他産業との賃金差埋まらず 障害3団体、人材流出に危機感

2024年1015 福祉新聞編集部

日本知的障害者福祉協会、全国社会就労センター協議会、全国身体障害者施設協議会は2日、障害福祉現場の物価高騰と賃上げの状況を調べた結果を公表した。6月から新処遇改善加算により賃上げが行われていたが、他産業との給与格差は埋まらず、3団体は「福祉を学んだ有資格者が経済的理由で他産業に流出することは、専門性を維持し質を担保する上で大きな損失だ」と強い危機感を示した。

調査は8~9月に行い、3団体に所属する計1343施設・事業所の回答を集計。3団体が共通の質問項目で調査したのは初めて。

新たな福祉・介護職員等処遇改善加算の取得率は96%。そのうち8割は最も加算単位の高い加算Iを取得していた。賃上げ額は7779円(前年度4899円)で、賃上げ率は3・18%だった。

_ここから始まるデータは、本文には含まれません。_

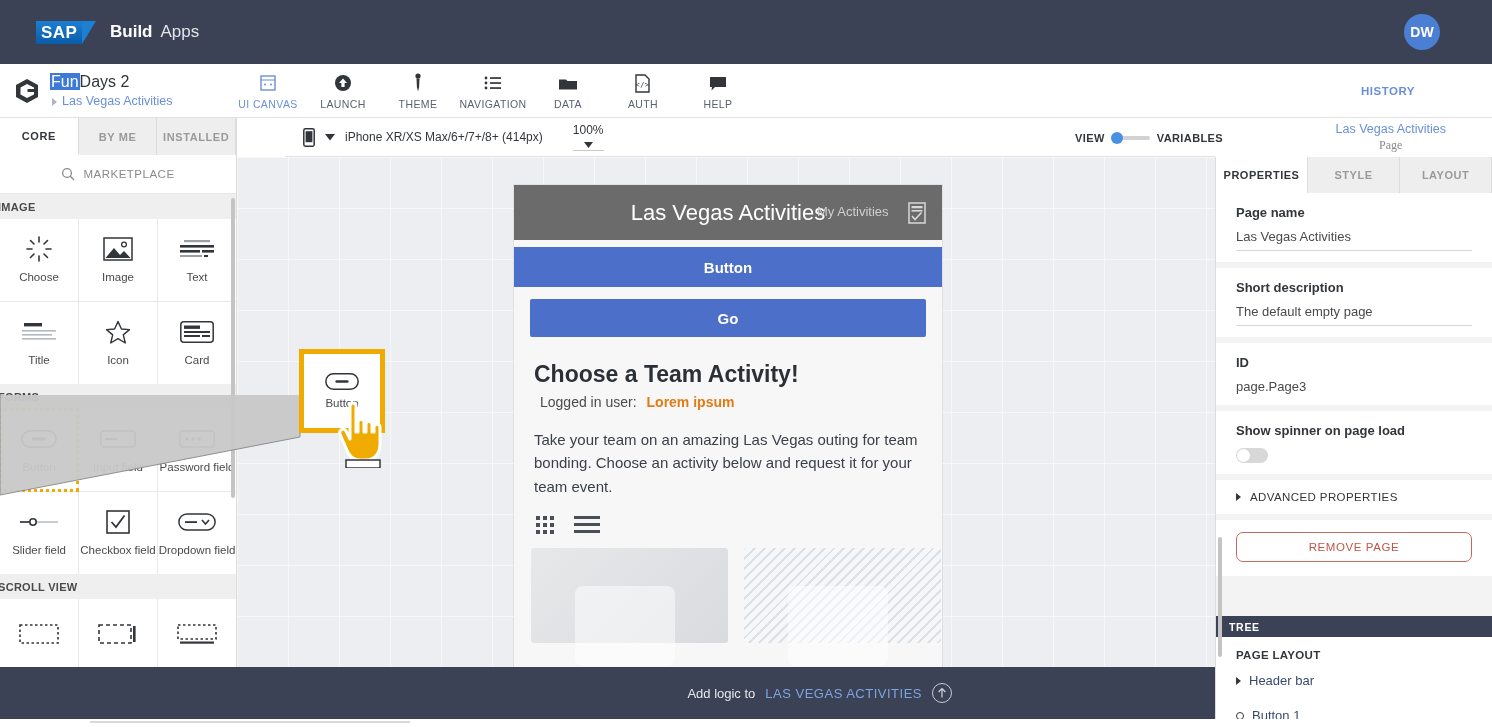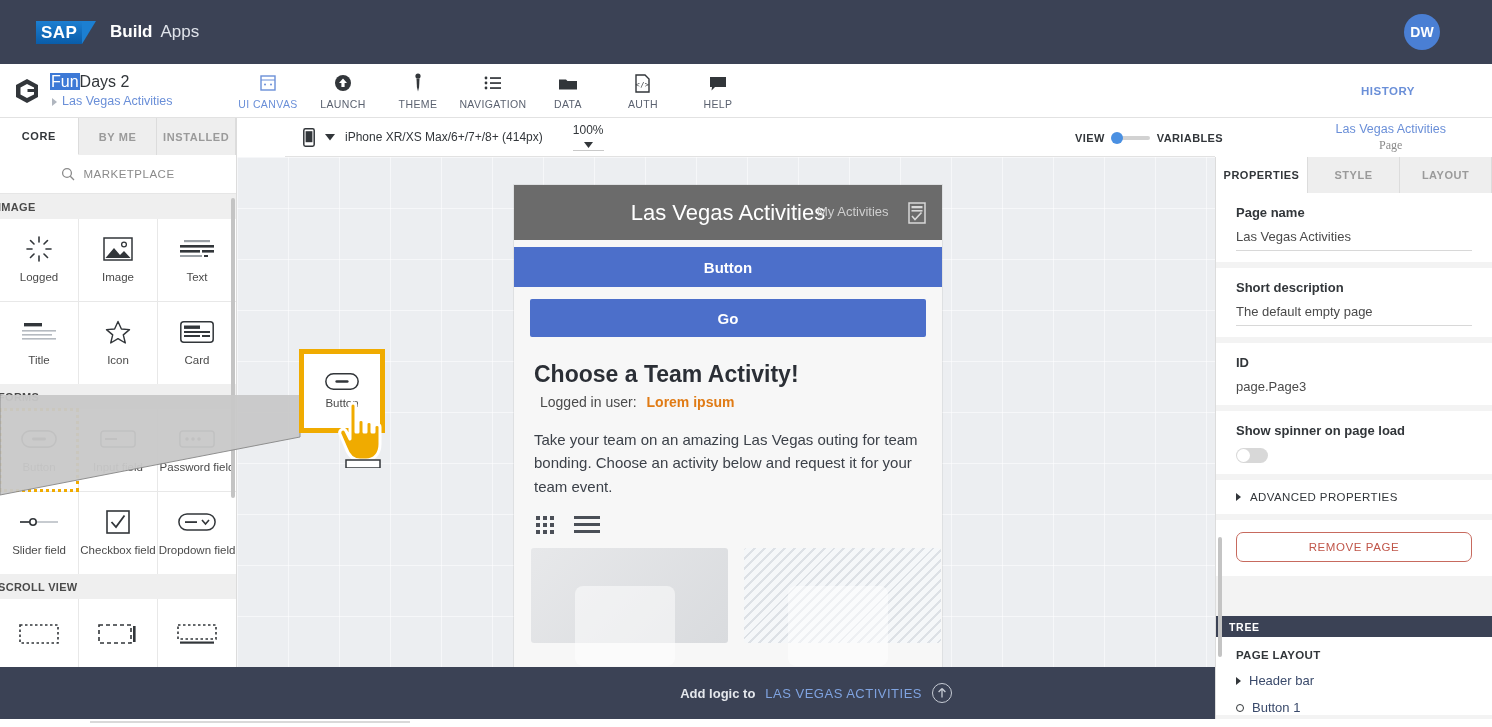"Logged" span.lbl { text: Logged -> Choose }
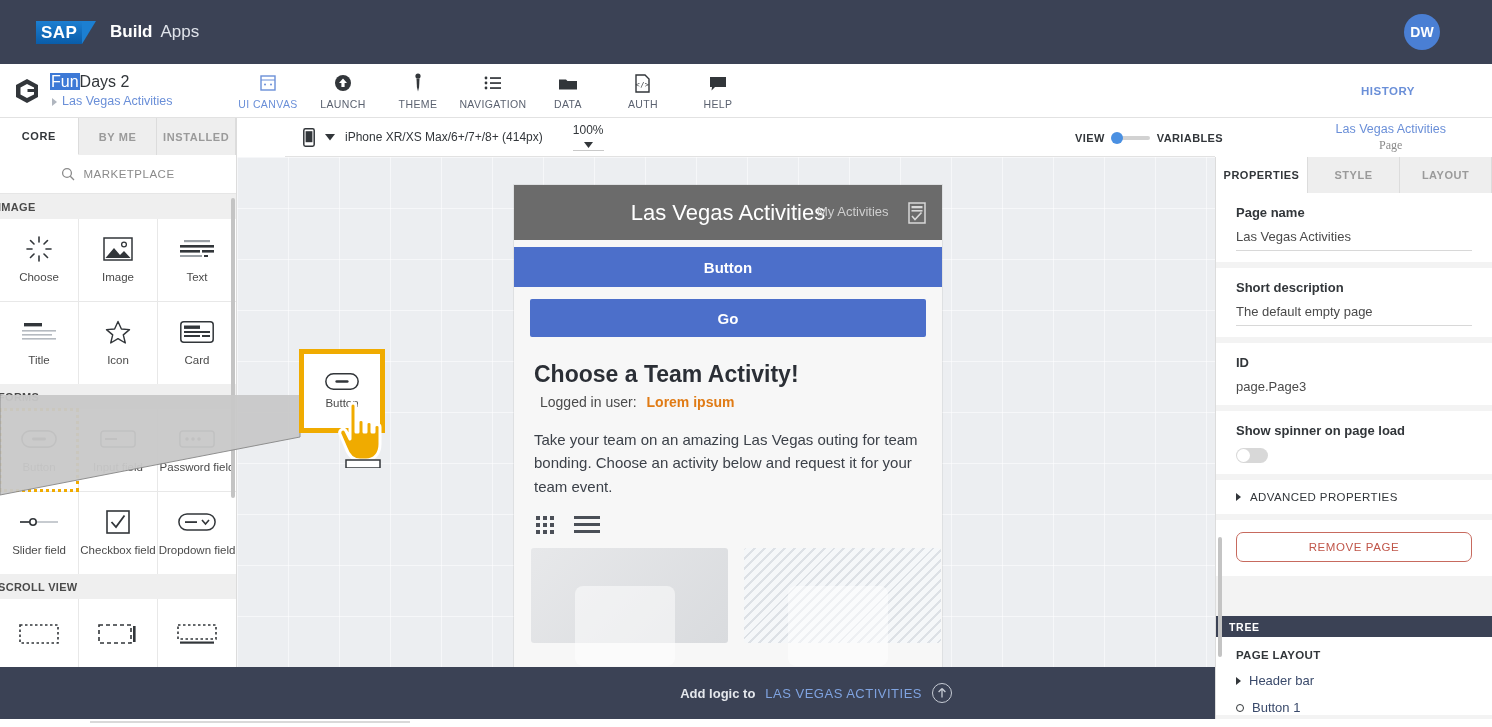"Add logic to" .bb-txt { font-weight: bold -> none }
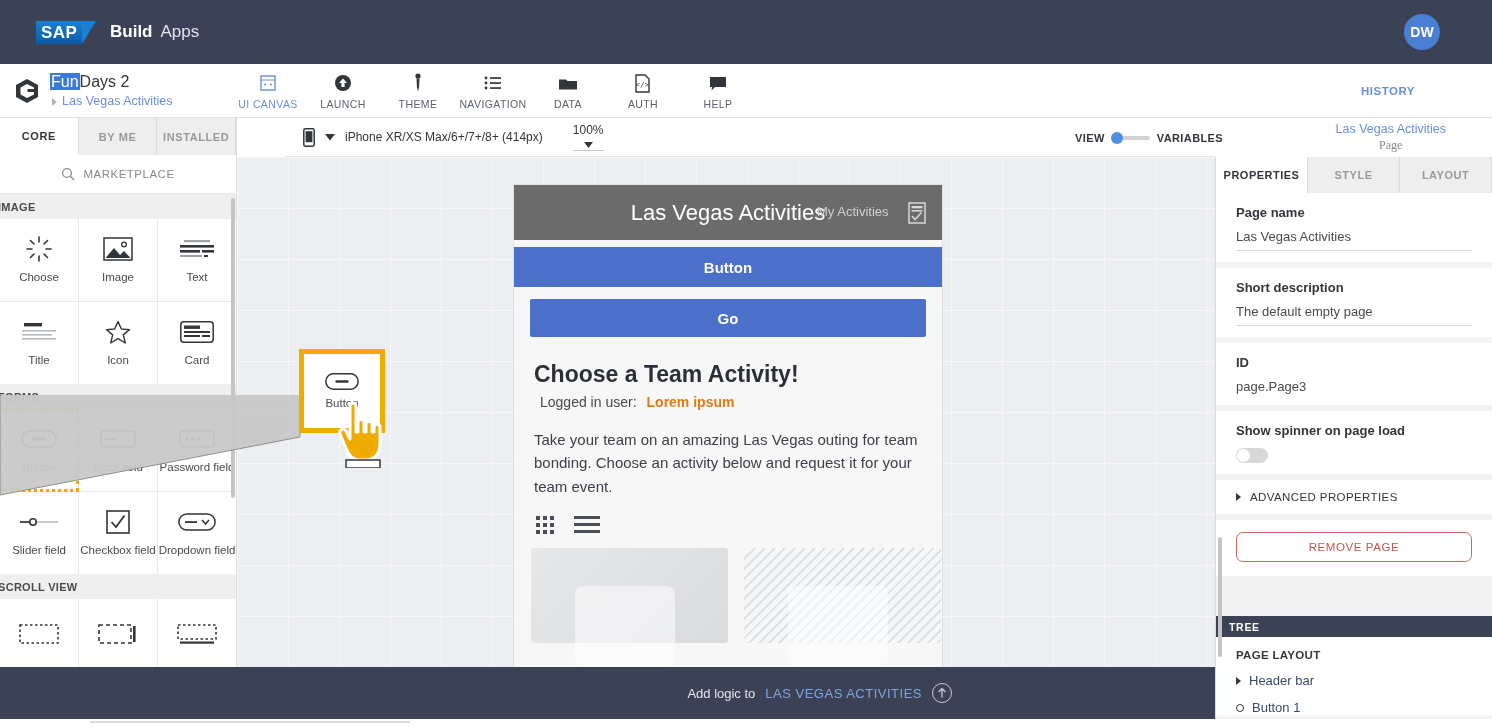"Button 1" .rp-tree-3 { margin-top: 12px -> 20px }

一方、2024年春闘の引き上げ率は5・1%(中小企業4・45%)。33年ぶりに5%を超えており、8月の人事院勧告も定期昇給にベースアップ分を加え4・4%の給与改善とされた。全業種の平均給与460万円と、医療・福祉業種の404万円(国税庁、23年分民間給与実態統計調査)の差額を埋めるのは難しく、3団体は「早急に全産業と遜色のない水準までのさらなる賃上げ策が必要だ」と強調した。